An Ohio teacher who told a black eighth-grader that his friends would “lynch” him if he didn’t finish his work has been put on leave, the school district said, calling the student a “hero” for standing up to her.
The 13-year-old student, Nathan Bell, was chatting with his friends at Mason Middle School in Mason, Ohio, about 25 miles north of Cincinnati, on Dec. 4 when his social studies teacher became frustrated, his mother, Tanisha Agee-Bell, said in a phone interview Sunday.
The teacher told Nathan, who was the only black student in the class, that “if he didn’t get back on task, then his friends were going to form an angry mob and lynch him,” Agee-Bell said. Nathan responded that her comment was racist, and the teacher, Renee Thole, “kept asking him why,” Agee-Bell said.

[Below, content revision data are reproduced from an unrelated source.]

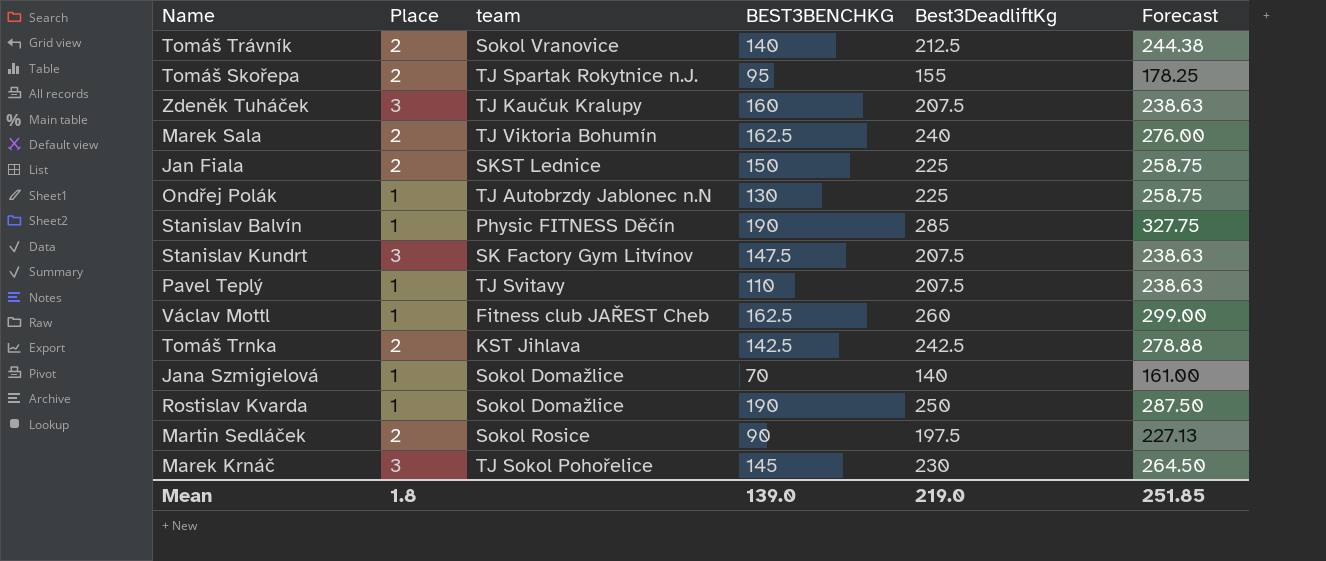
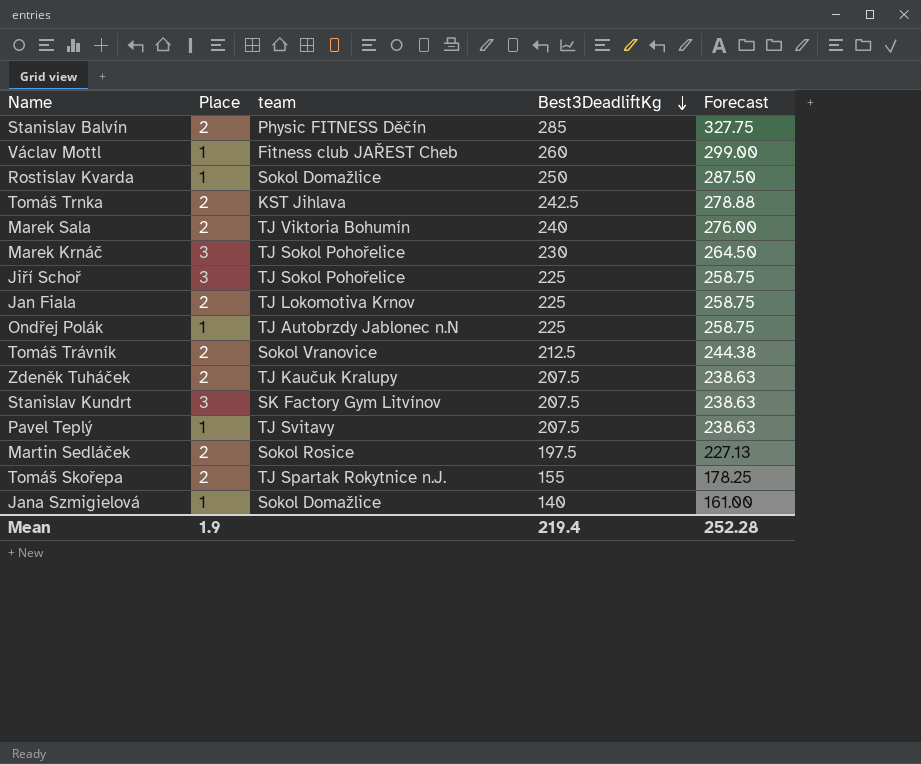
row order: none -> Best3DeadliftKg descending
column BEST3BENCHKG | position: 4 -> none
Stanislav Balvín | Place: 1 -> 2
row Jiří Schoř: none -> 3 | TJ Sokol Pohořelice | 225 | 258.75
Jan Fiala | team: SKST Lednice -> TJ Lokomotiva Krnov
Zdeněk Tuháček | Place: 3 -> 2
Mean | Place: 1.8 -> 1.9
Mean | Best3DeadliftKg: 219.0 -> 219.4
Mean | Forecast: 251.85 -> 252.28

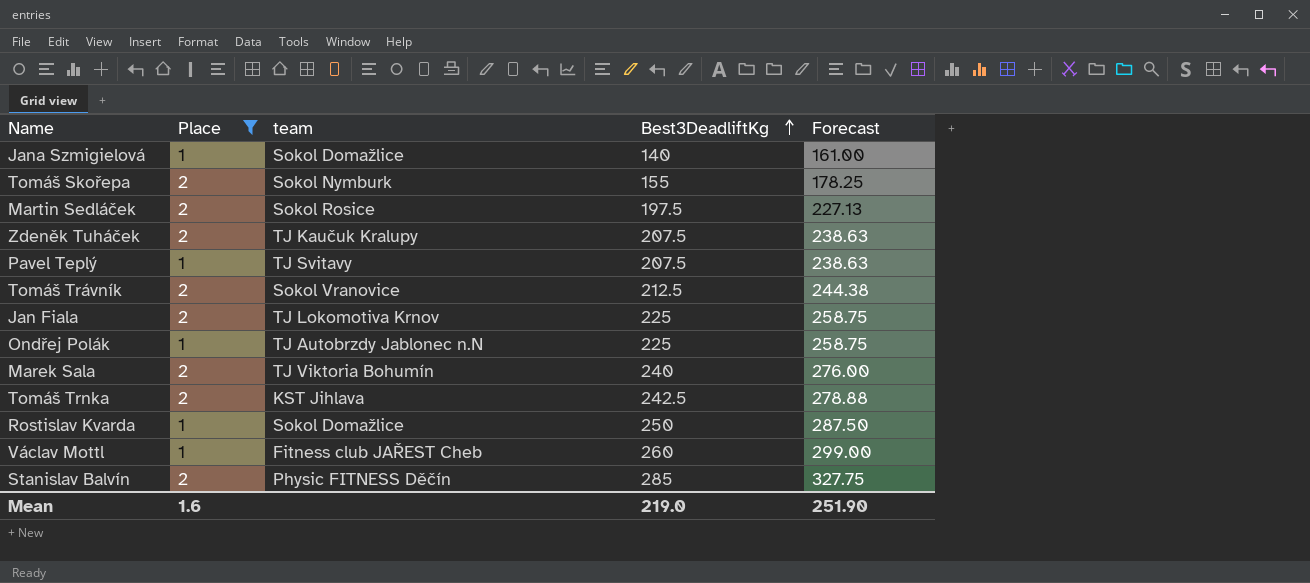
filter: none -> Place != 3
row order: Best3DeadliftKg descending -> Best3DeadliftKg ascending
Tomáš Skořepa | team: TJ Spartak Rokytnice n.J. -> Sokol Nymburk
Mean | Place: 1.9 -> 1.6
Mean | Best3DeadliftKg: 219.4 -> 219.0
Mean | Forecast: 252.28 -> 251.90

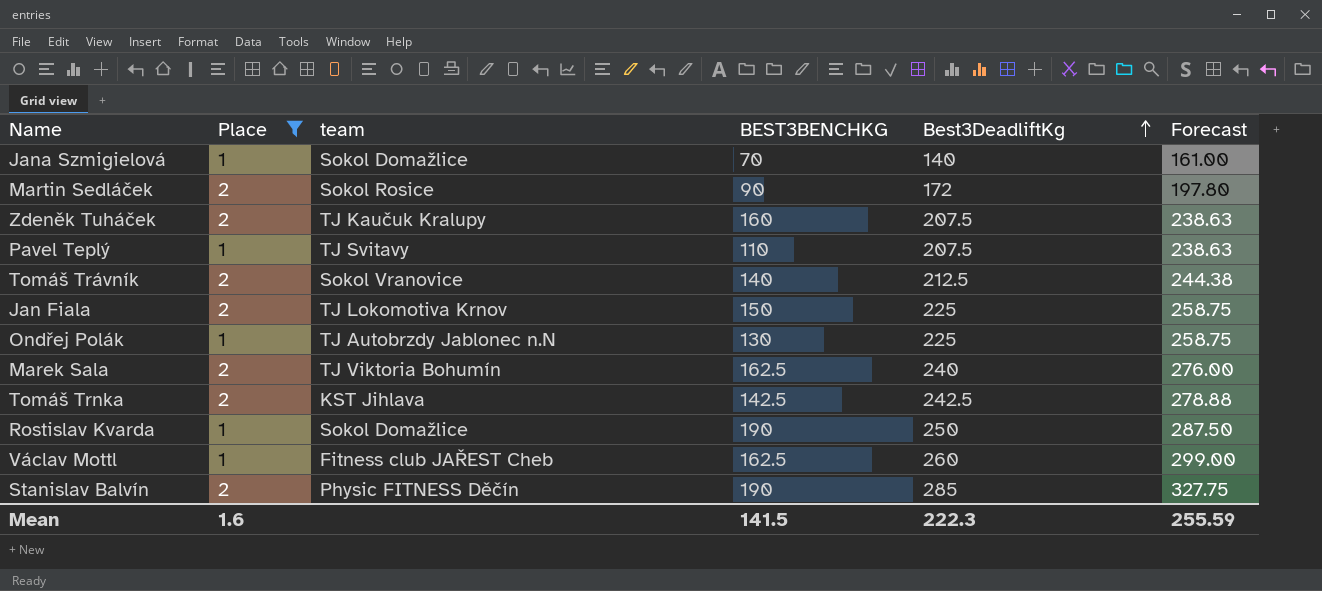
column BEST3BENCHKG | position: none -> 4
row Tomáš Skořepa: 2 | Sokol Nymburk | 155 | 178.25 -> none
Martin Sedláček | Best3DeadliftKg: 197.5 -> 172
Martin Sedláček | Forecast: 227.13 -> 197.80
Mean | Best3DeadliftKg: 219.0 -> 222.3
Mean | Forecast: 251.90 -> 255.59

“Her job is to teach American history to eighth-graders,” Agee-Bell said. “How can you teach American history and you don’t understand the impact of your words to your students, given our nation’s history?”
Nathan waited a week to tell his mother what happened because he was afraid he might get in trouble for having questioned an authority figure, Agee-Bell said.
Thole could not be reached for comment.
A petition on Change.org called for Thole to be fired.
The superintendent of Mason City Schools, Gail Kist-Kline, said Saturday in a statement posted on Facebook that “we understand and respect the passion of these viewpoints,” but that Thole had not been fired.
She was “formally reprimanded,” received a disciplinary report in her personnel file and was placed on administrative leave, the statement said. She will be “required to take further training” while the district investigates.
This was the first time Thole has been disciplined in more than 22 years with the district, Kist-Kline said in the statement.
She added: “It is not lost on me that this comes as we prepare to celebrate Dr. Martin Luther King Jr. Day and his legacy of fighting for justice. Dr. King reminded us that, ‘the time is always right to do what is right.’ In this case involving our teacher, the right thing to do is apologize, make amends, and take steps to be better.”
Agee-Bell responded on Facebook that the actions taken against the teacher were “a great first step.”
“I never wanted her fired,” she wrote. “I want her trained properly.”
“But just as important, I want the district to institute practices that give student and families confidence in being heard, valued and respected when they have been wronged,” she added.
The superintendent applauded Nathan because he “bravely stood up and called his teacher to account.”
“The student could have reacted poorly and could have rightfully berated the teacher for her thoughtlessness,” the statement said. “Yet, he extended grace to the teacher. The student is the hero in this story.”
In a statement Thursday, the school district, which has about 10,700 students, 4 percent of whom are black, noted that it had observed “an uptick in the number of racially and culturally insensitive comments” in its schools.
“As a district, we want to be very clear, racial slurs or any behavior that discriminates against others are NOT acceptable,” the statement said.
A spokeswoman for the district could not immediately be reached for comment.
Nathan’s experience was indicative of the “hostile racial environment” in Mason’s schools, and is only one example among many, said Agee-Bell, 43, who has served on the district’s diversity council for 12 years and is the former president of the middle school’s parent-teacher organization.
Black students have reported feeling unsafe or disrespected across the country.
In November, a physics teacher in Conyers, Georgia, was placed on paid administrative leave after telling a black student not to smile at him, because “that’s how people like you get shot.”
“I got a bet,” he added. “I bet by the time you’re 21, someone’s going to put a bullet right through your head, OK? And it might be me, the one that does it.”
In August, five black former students sued the Woodland Hills School District in North Braddock, Pennsylvania, for verbal and physical abuse, The Pittsburgh Post-Gazette reported. A few months earlier the district had commissioned an independent review of its school culture and disciplinary practices.
Recent studies have shown a pattern of discriminatory behavior in U.S. classrooms. Not only do some educators have lower academic expectations for black students, there are also glaring disparities in how black students in kindergarten through 12th grade are disciplined: They receive out-of-school suspensions at a rate nearly four times that of white students, according to the latest data from the U.S. Department of Education Office of Civil Rights.
Agee-Bell said that Mason had more work ahead to address the issues experienced by black youths, but that it was also important to focus on healing.
“The community has stepped out and stepped up and said, ‘We will not tolerate this,’ and that makes me hopeful,” she said. “People are willing now to speak out.”